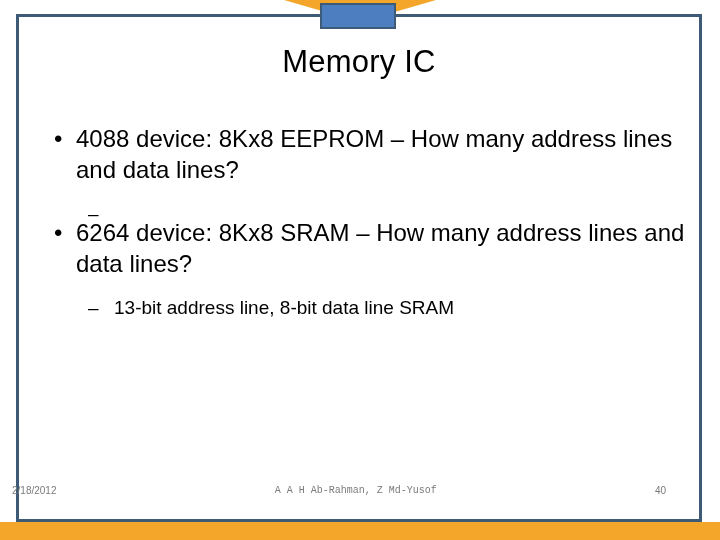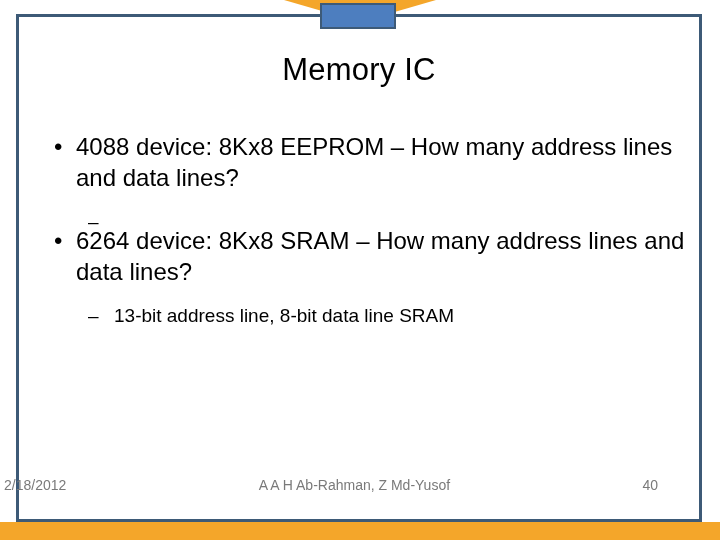"Memory IC" .content { top: 23px -> 15px }
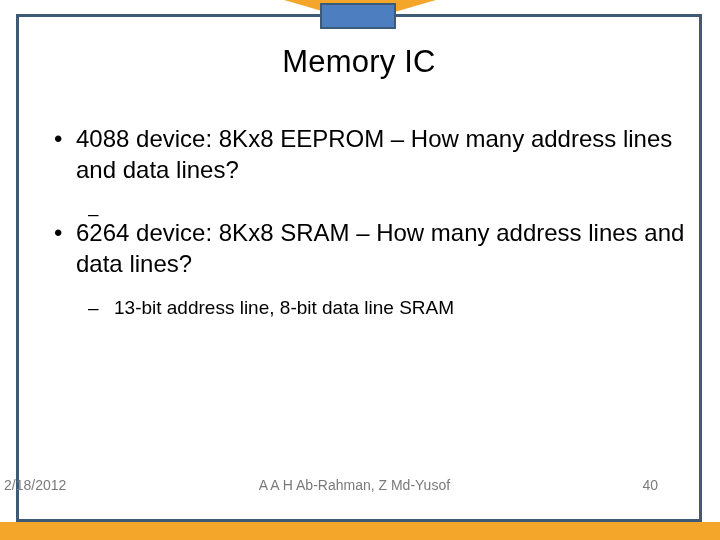"2/18/2012" .footer { align-items: flex-start -> flex-end; font-size: 14px -> 10px; left: 4px -> 12px }
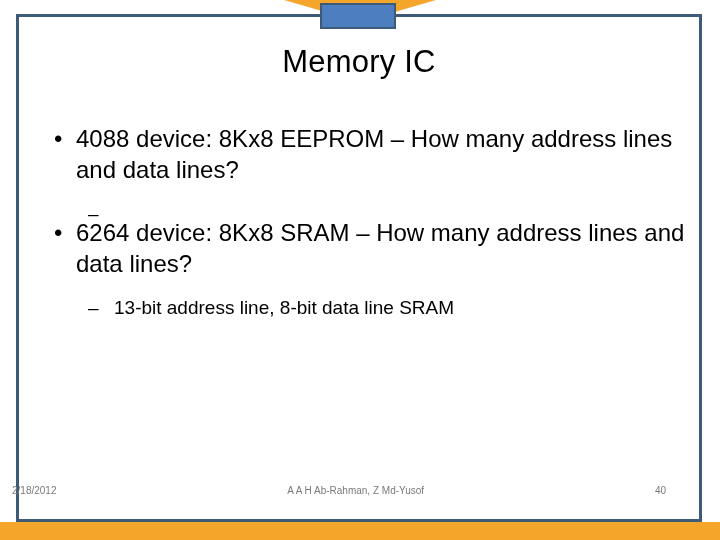"A A H Ab-Rahman, Z" .footer-center { font-family: none -> Liberation Mono, monospace }
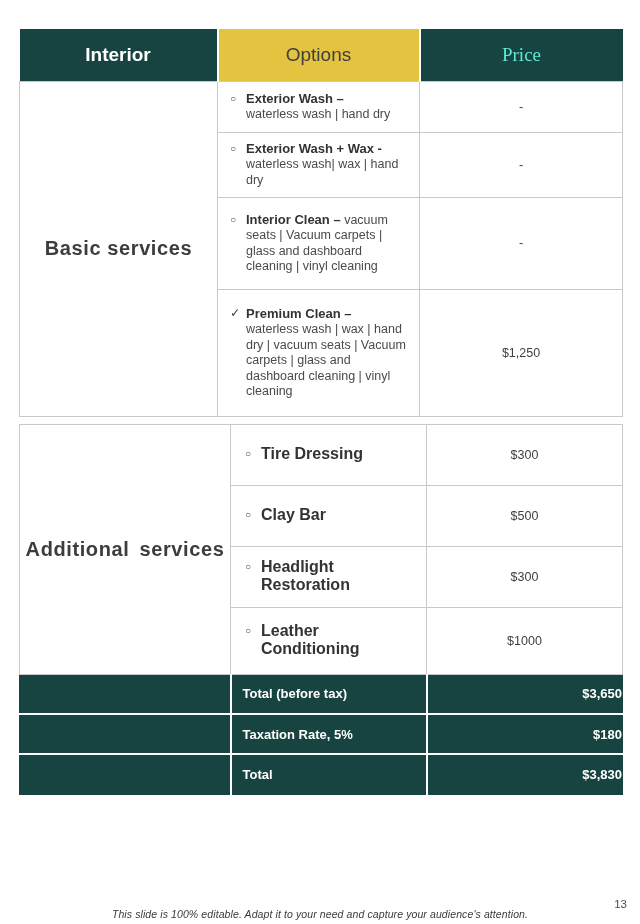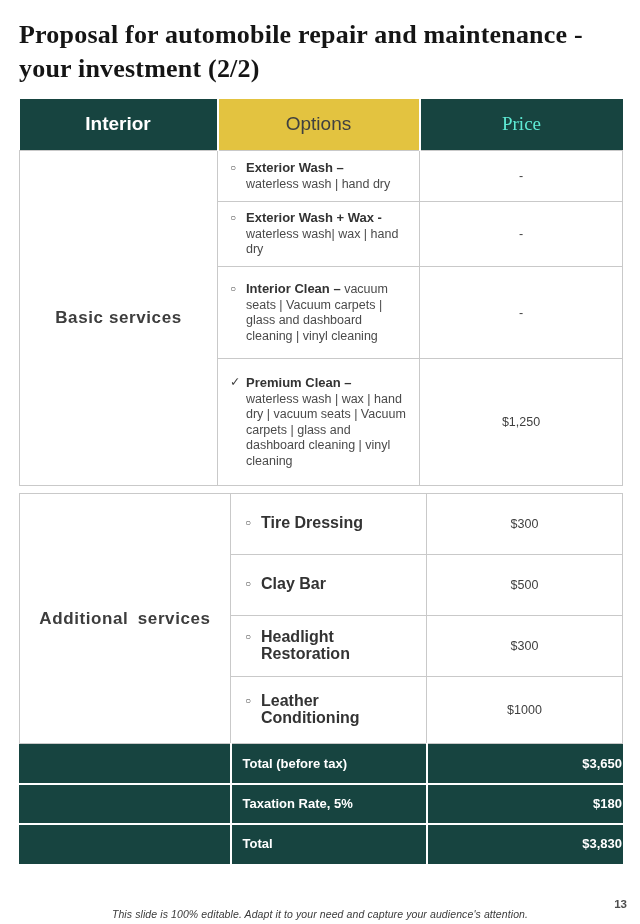"Proposal for automobile repair and" h1.title { html: <h1>Proposal for automobile repair and maintenance - your investment (2/2)</h1> -> none }
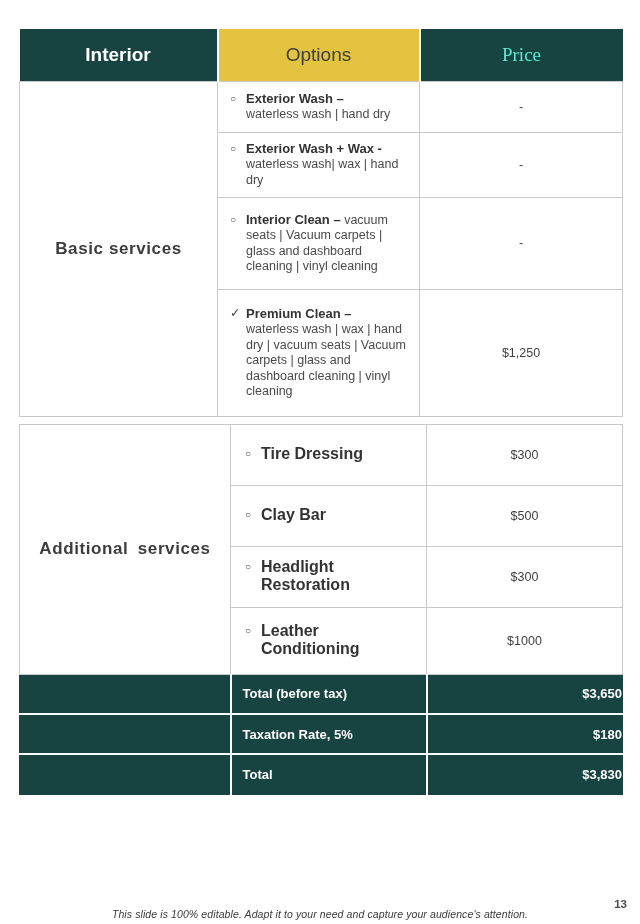"Basic services" .svc-cell { font-size: 17px -> 20px }
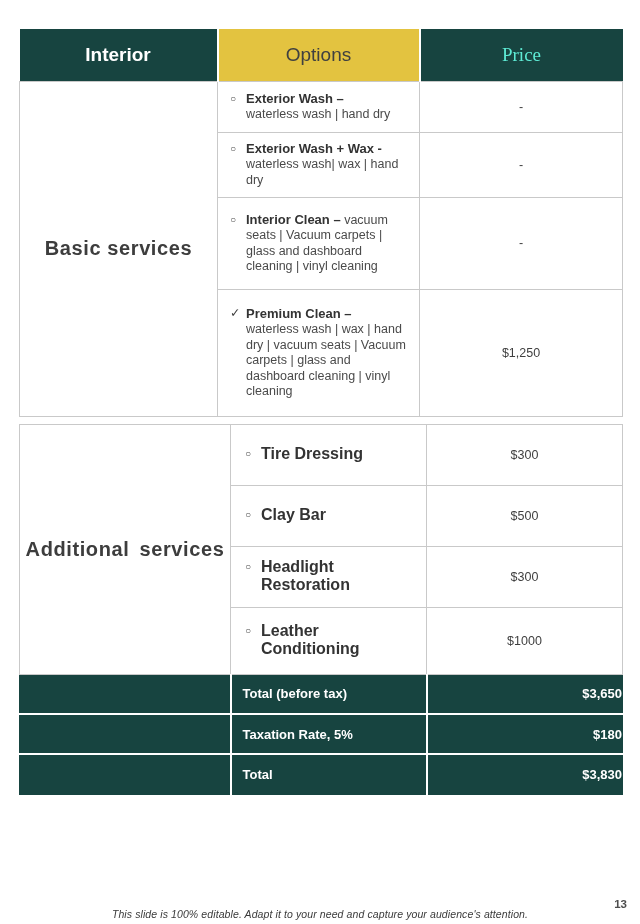"13" .page-number { font-weight: bold -> none }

-------

> **Task goal**: Please return only the lines running from the line with "html: <h1>Proposal for" to the final line of the data, both included, exactly and without any pictures.

> **Answer box**:
"Proposal for automobile repair and" h1.title { html: <h1>Proposal for automobile repair and maintenance - your investment (2/2)</h1> -> none }
"Basic services" .svc-cell { font-size: 17px -> 20px }
"13" .page-number { font-weight: bold -> none }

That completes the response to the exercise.